Эта речь была лишь бледным выражением той лютой ненависти, которую Ян сам доводил до бешенства, обламывая рога хозяина своей незлобивостью. Пекарь Панек выразился бы куда честнее, если б сказал: «Пускай Маргоул подыхает с голоду, пускай ко всем своим бедам прибавит он еще и гибель Яна Йозефа, и перед смертью своей пускай ляжет он с продырявленным телом на моем пороге, чтобы я подал ему ломоть хлеба за его благословение!»

Тобиаш, уловив скрытый смысл речей разбогатевшего хама, трижды подумал — и промолчал, а хозяин, надутый и выпрямленный своим успехом, вышел из пекарни.

Теста, подвергаемого действию огня, печи с углями, шипящими на ее нижних камнях, — ничего этого больше нет. Труд, который был твоим счастьем и наградой, о вечный даровой работник, — потерян.

Я думаю, слабость твоя пройдет не скоро. Зачем же спешить? Отдохни! — сказала Йозефина.

Хорошо, — согласился Ян, ощущая судороги и дрожь в помертвелых ногах.
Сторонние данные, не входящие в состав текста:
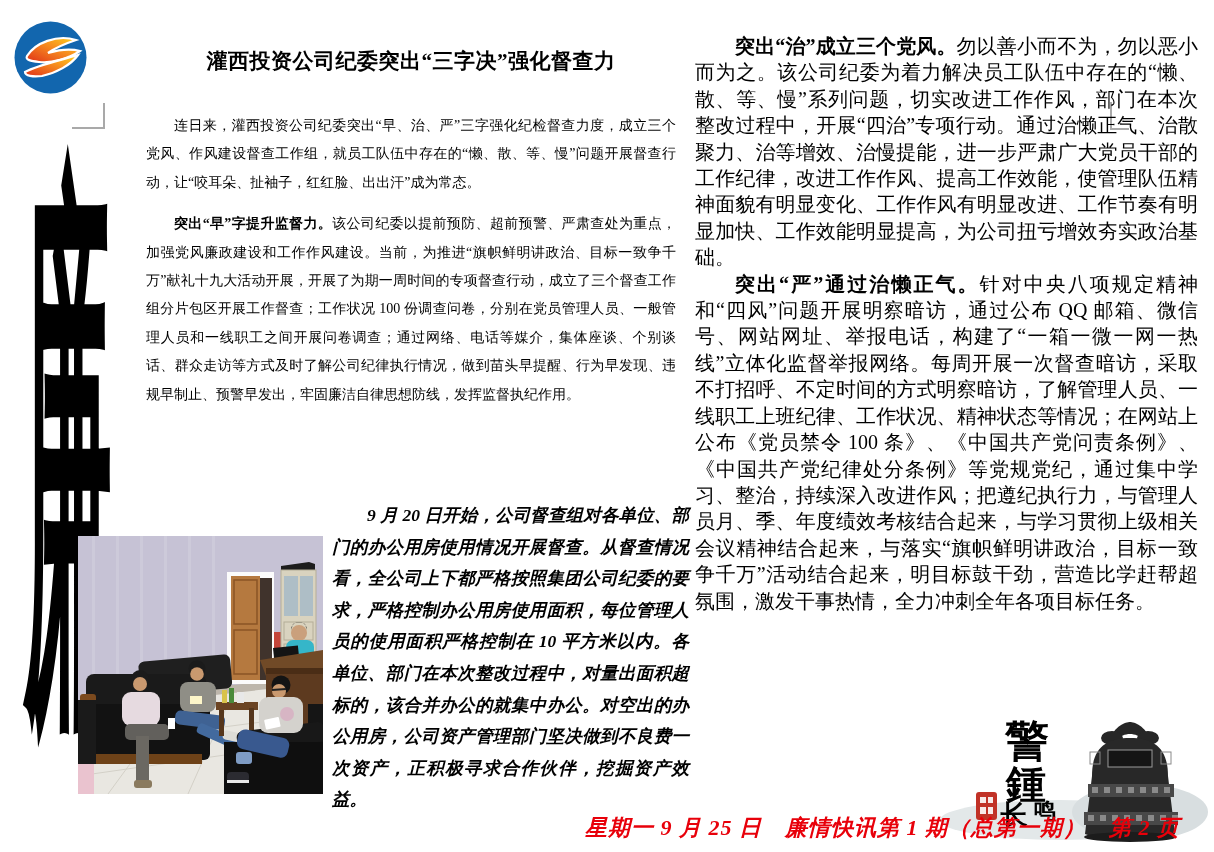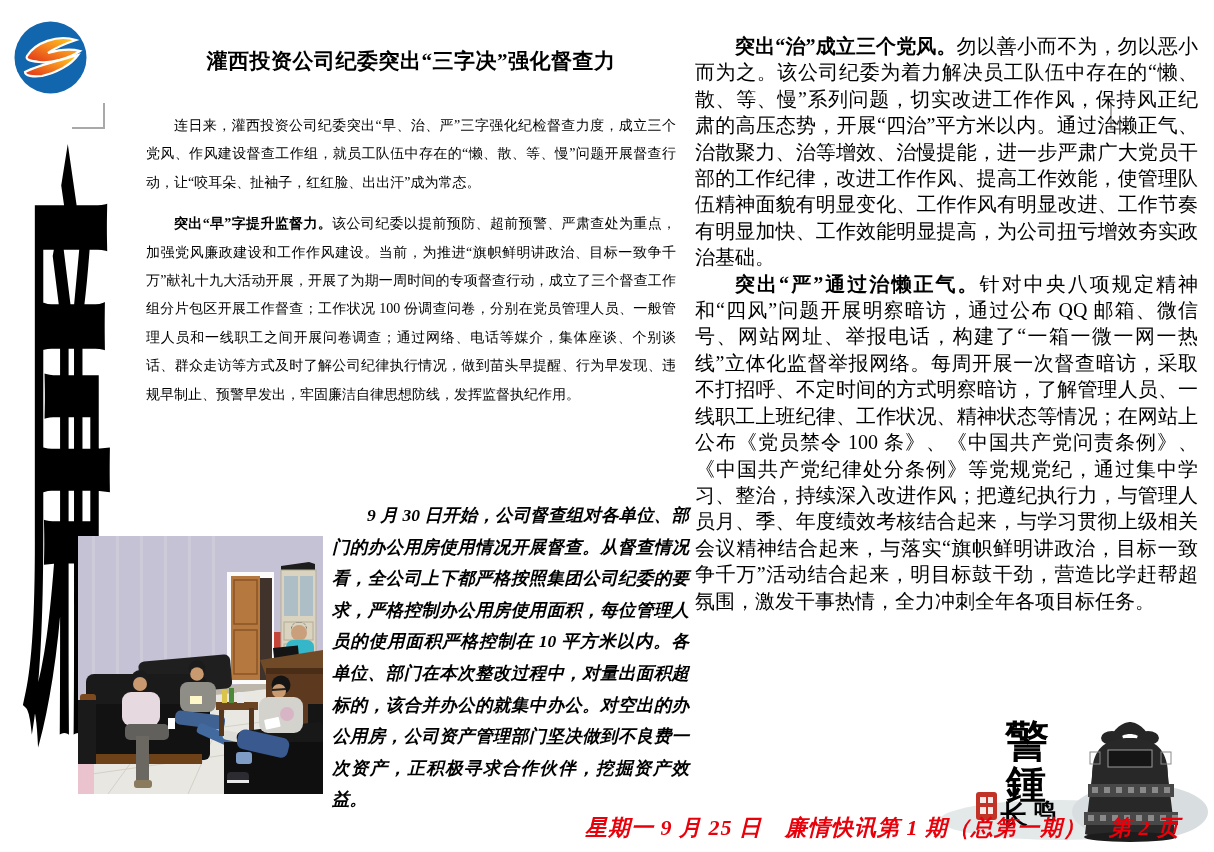--- a/index.html
+++ b/index.html
@@ -198,7 +198,7 @@
   <div class="kai">9 月 30 日开始，公司督查组对各单位、部门的办公用房使用情况开展督查。从督查情况看，全公司上下都严格按照集团公司纪委的要求，严格控制办公用房使用面积，每位管理人员的使用面积严格控制在 10 平方米以内。各单位、部门在本次整改过程中，对量出面积超标的，该合并办公的就集中办公。对空出的办公用房，公司资产管理部门坚决做到不良费一次资产，正积极寻求合作伙伴，挖掘资产效益。</div>
 
   <div class="col-right">
-    <p class="body-r"><span class="lead">突出“治”成立三个党风。</span><span>勿以善小而不为，勿以恶小而为之。该公司纪委为着力解决员工队伍中存在的“懒、散、等、慢”系列问题，切实改进工作作风，保持风正纪肃的高压态势，开展“四治”平方米以内。通过治懒正气、治散聚力、治等增效、治慢提能，进一步严肃广大党员干部的工作纪律，改进工作作风、提高工作效能，使管理队伍精神面貌有明显变化、工作作风有明显改进、工作节奏有明显加快、工作效能明显提高，为公司扭亏增效夯实政治基础。</span></p>
+    <p class="body-r"><span class="lead">突出“治”成立三个党风。</span><span>勿以善小而不为，勿以恶小而为之。该公司纪委为着力解决员工队伍中存在的“懒、散、等、慢”系列问题，切实改进工作作风，部门在本次整改过程中，开展“四治”专项行动。通过治懒正气、治散聚力、治等增效、治慢提能，进一步严肃广大党员干部的工作纪律，改进工作作风、提高工作效能，使管理队伍精神面貌有明显变化、工作作风有明显改进、工作节奏有明显加快、工作效能明显提高，为公司扭亏增效夯实政治基础。</span></p>
     <p class="body-r"><span class="lead">突出“严”通过治懒正气。</span><span>针对中央八项规定精神和“四风”问题开展明察暗访，通过公布 QQ 邮箱、微信号、网站网址、举报电话，构建了“一箱一微一网一热线”立体化监督举报网络。每周开展一次督查暗访，采取不打招呼、不定时间的方式明察暗访，了解管理人员、一线职工上班纪律、工作状况、精神状态等情况；在网站上公布《党员禁令 100 条》、《中国共产党问责条例》、《中国共产党纪律处分条例》等党规党纪，通过集中学习、整治，持续深入改进作风；把遵纪执行力，与管理人员月、季、年度绩效考核结合起来，与学习贯彻上级相关会议精神结合起来，与落实“旗帜鲜明讲政治，目标一致争千万”活动结合起来，明目标鼓干劲，营造比学赶帮超氛围，激发干事热情，全力冲刺全年各项目标任务。</span></p>
   </div>
 

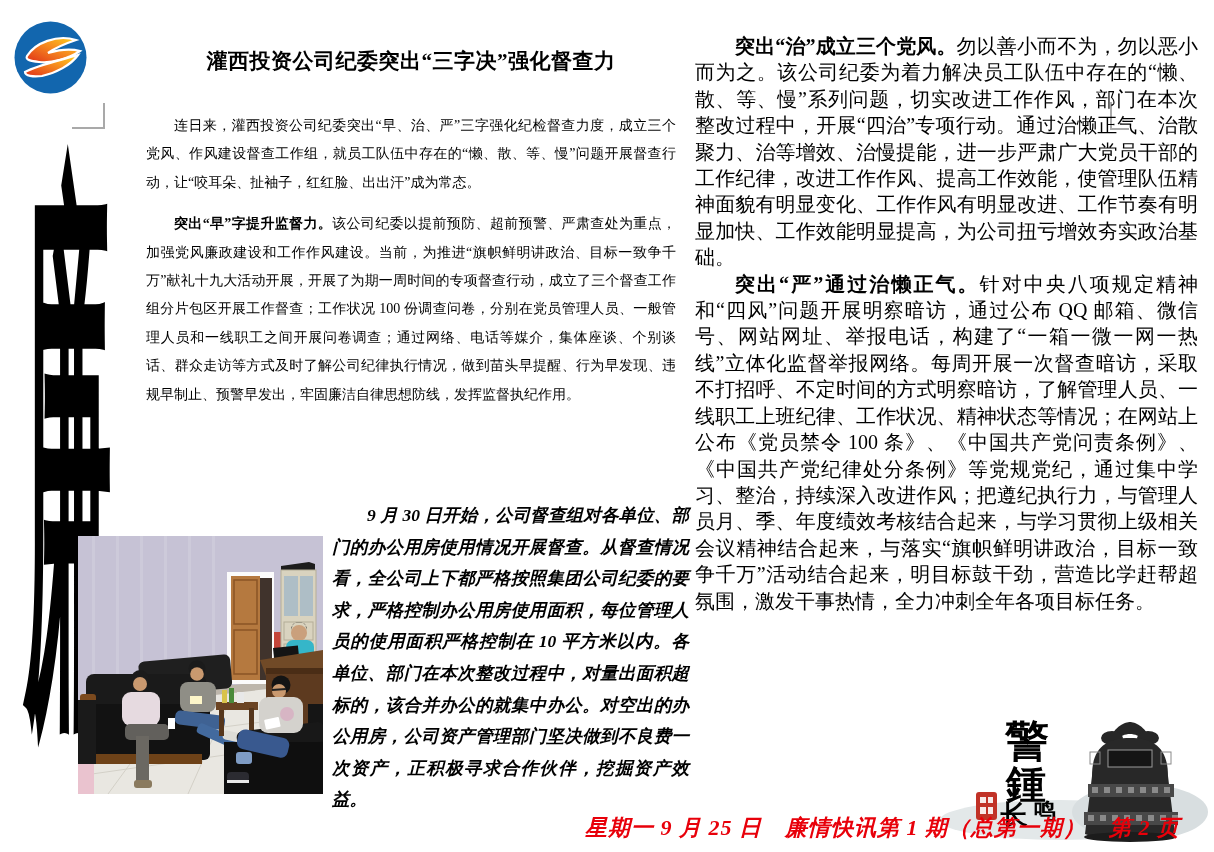--- a/index.html
+++ b/index.html
@@ -195,7 +195,7 @@
     </svg>
   </div>
 
-  <div class="kai">9 月 30 日开始，公司督查组对各单位、部门的办公用房使用情况开展督查。从督查情况看，全公司上下都严格按照集团公司纪委的要求，严格控制办公用房使用面积，每位管理人员的使用面积严格控制在 10 平方米以内。各单位、部门在本次整改过程中，对量出面积超标的，该合并办公的就集中办公。对空出的办公用房，公司资产管理部门坚决做到不良费一次资产，正积极寻求合作伙伴，挖掘资产效益。</div>
+  <div class="kai">9 月 20 日开始，公司督查组对各单位、部门的办公用房使用情况开展督查。从督查情况看，全公司上下都严格按照集团公司纪委的要求，严格控制办公用房使用面积，每位管理人员的使用面积严格控制在 10 平方米以内。各单位、部门在本次整改过程中，对量出面积超标的，该合并办公的就集中办公。对空出的办公用房，公司资产管理部门坚决做到不良费一次资产，正积极寻求合作伙伴，挖掘资产效益。</div>
 
   <div class="col-right">
     <p class="body-r"><span class="lead">突出“治”成立三个党风。</span><span>勿以善小而不为，勿以恶小而为之。该公司纪委为着力解决员工队伍中存在的“懒、散、等、慢”系列问题，切实改进工作作风，部门在本次整改过程中，开展“四治”专项行动。通过治懒正气、治散聚力、治等增效、治慢提能，进一步严肃广大党员干部的工作纪律，改进工作作风、提高工作效能，使管理队伍精神面貌有明显变化、工作作风有明显改进、工作节奏有明显加快、工作效能明显提高，为公司扭亏增效夯实政治基础。</span></p>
Болезнь спешила. Кто не изведал горнила боли, кто не изведал ее ярости? Страждущий — уже не человек, он — груда крика, столб страданий, сплетенье мускулов, пронизанных нервами, которые проводят через жесточайшие пытки. Если б вопли разгромленных армий, зов тонущей «Лузитании», крик горничной, выпившей серной кислоты, порвали все провода цивилизации — утихла бы эта бури мук. Обезумевший бог давно бежал с сирых небес, дымящиеся реторты химиков стоят пустые, иссякла мудрость тех, кто правит миром, власть захватила бессмыслица мелочей. Внезапно, как ураган на детскую мельничку, обрушивался шквал терзании, и ни одни тиски не могли сжимать так страшно, и никакая скорость не могла быть столь неистовой. Огненным мечом пронзала боль Яново тело и растворялась во времени. Только между двух молний муки мог крикнуть Ян, забыв обо всем, кроме своего ложа, более ужасного, чем ложе Загоржево[6].

5

Табор — центр реформатского гуситского движения в средневековой Чехии.

6

По чешской легенде — символ страшных мук, которые претерпевают в аду особо провинившиеся грешники.